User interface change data

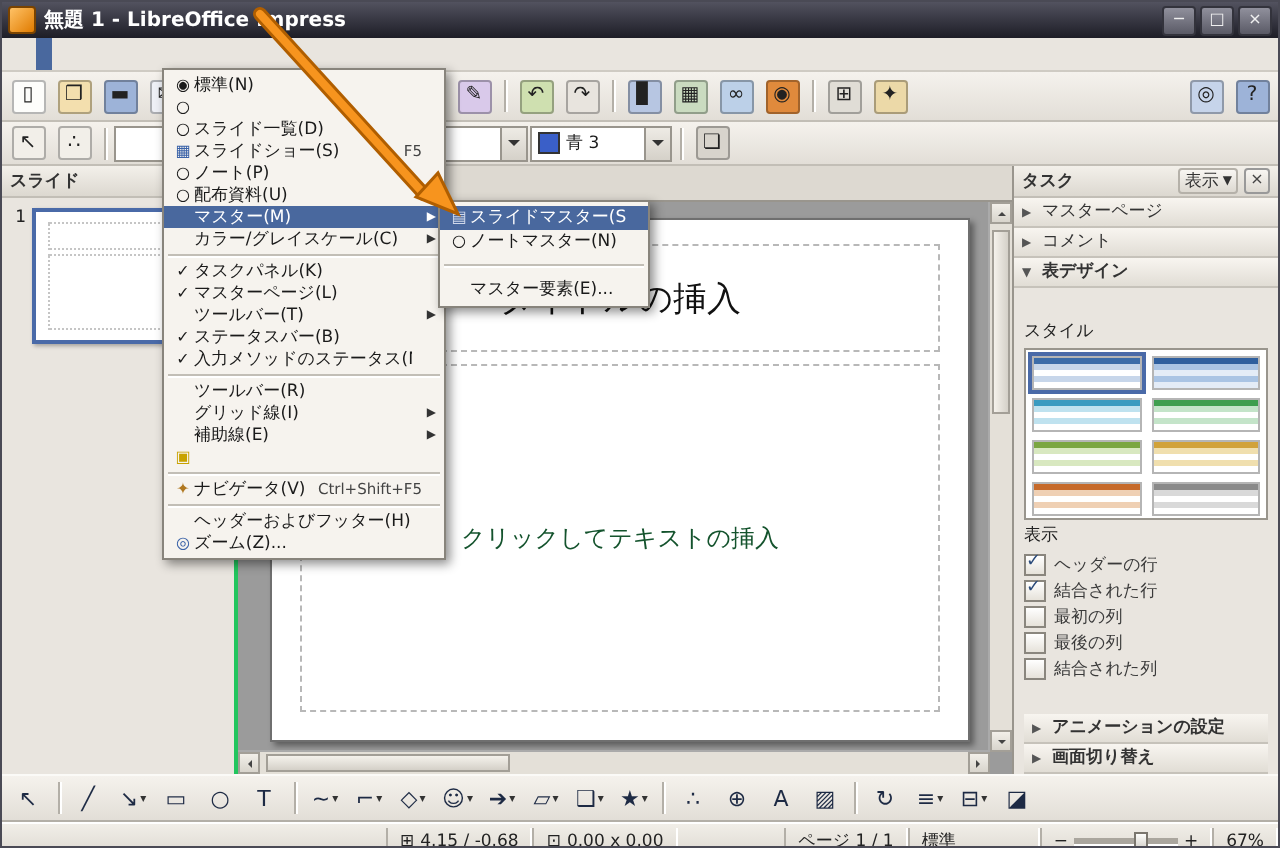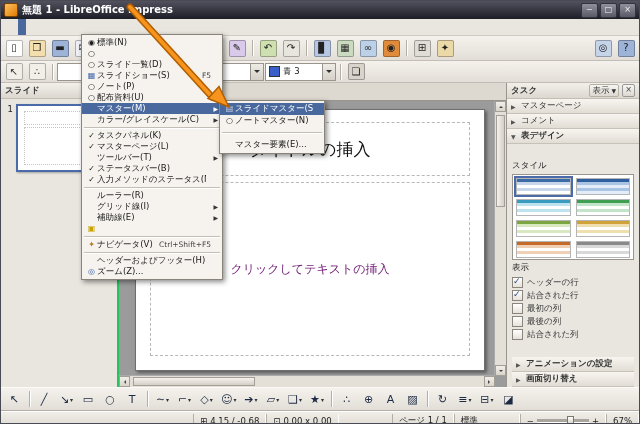--- a/index.html
+++ b/index.html
@@ -650,7 +650,7 @@
     </div>
       <div class="mi">
       <span class="mark"></span>
-      <span class="lbl">ルーラー(R)</span>
+      <span class="lbl">ツールバー(R)</span>
       <span class="sc"></span>
       <span class="arr"></span>
     </div>

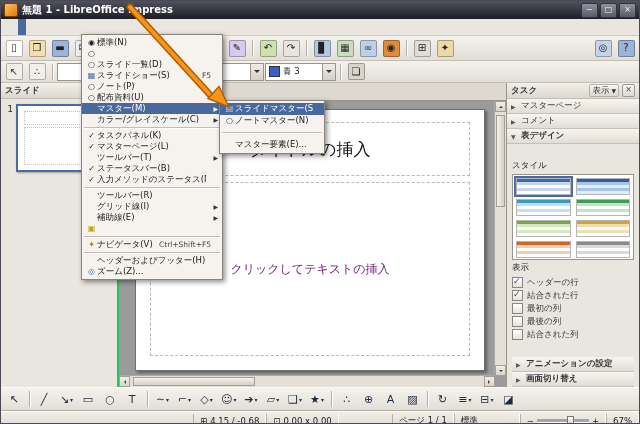--- a/index.html
+++ b/index.html
@@ -49,7 +49,7 @@
   .slide{position:absolute;left:16px;top:8px;width:348px;height:260px;background:#fff;border:1px solid #6f6f6f;box-shadow:2px 2px 3px rgba(0,0,0,.4);}
   .ph{position:absolute;border:1px dashed #b8b8b8;display:flex;align-items:center;justify-content:center;text-align:center;}
   .title-ph{left:14px;right:14px;top:12px;height:52px;font-size:17px;color:#111;}
-  .body-ph{left:14px;right:14px;top:72px;bottom:14px;font-size:12px;color:#701a75;}
+  .body-ph{left:14px;right:14px;top:72px;bottom:14px;font-size:12px;color:#14532d;}
   .vscroll{position:absolute;top:0;bottom:11px;right:0;width:11px;background:#e4e0d8;border-left:1px solid #aaa;}
   .hscroll{position:absolute;left:0;right:11px;bottom:0;height:11px;background:#e4e0d8;border-top:1px solid #aaa;}
   .scr-btn{position:absolute;width:11px;height:11px;background:linear-gradient(#f2efe9,#d8d4cc);border:1px solid #a39f97;box-sizing:border-box;}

*Exercise details*
Go through the records above. Copy each line in which the string "border" appears.

*Output of the task*
   .slide{position:absolute;left:16px;top:8px;width:348px;height:260px;background:#fff;border:1px solid #6f6f6f;box-shadow:2px 2px 3px rgba(0,0,0,.4);}
   .ph{position:absolute;border:1px dashed #b8b8b8;display:flex;align-items:center;justify-content:center;text-align:center;}
   .vscroll{position:absolute;top:0;bottom:11px;right:0;width:11px;background:#e4e0d8;border-left:1px solid #aaa;}
   .hscroll{position:absolute;left:0;right:11px;bottom:0;height:11px;background:#e4e0d8;border-top:1px solid #aaa;}
   .scr-btn{position:absolute;width:11px;height:11px;background:linear-gradient(#f2efe9,#d8d4cc);border:1px solid #a39f97;box-sizing:border-box;}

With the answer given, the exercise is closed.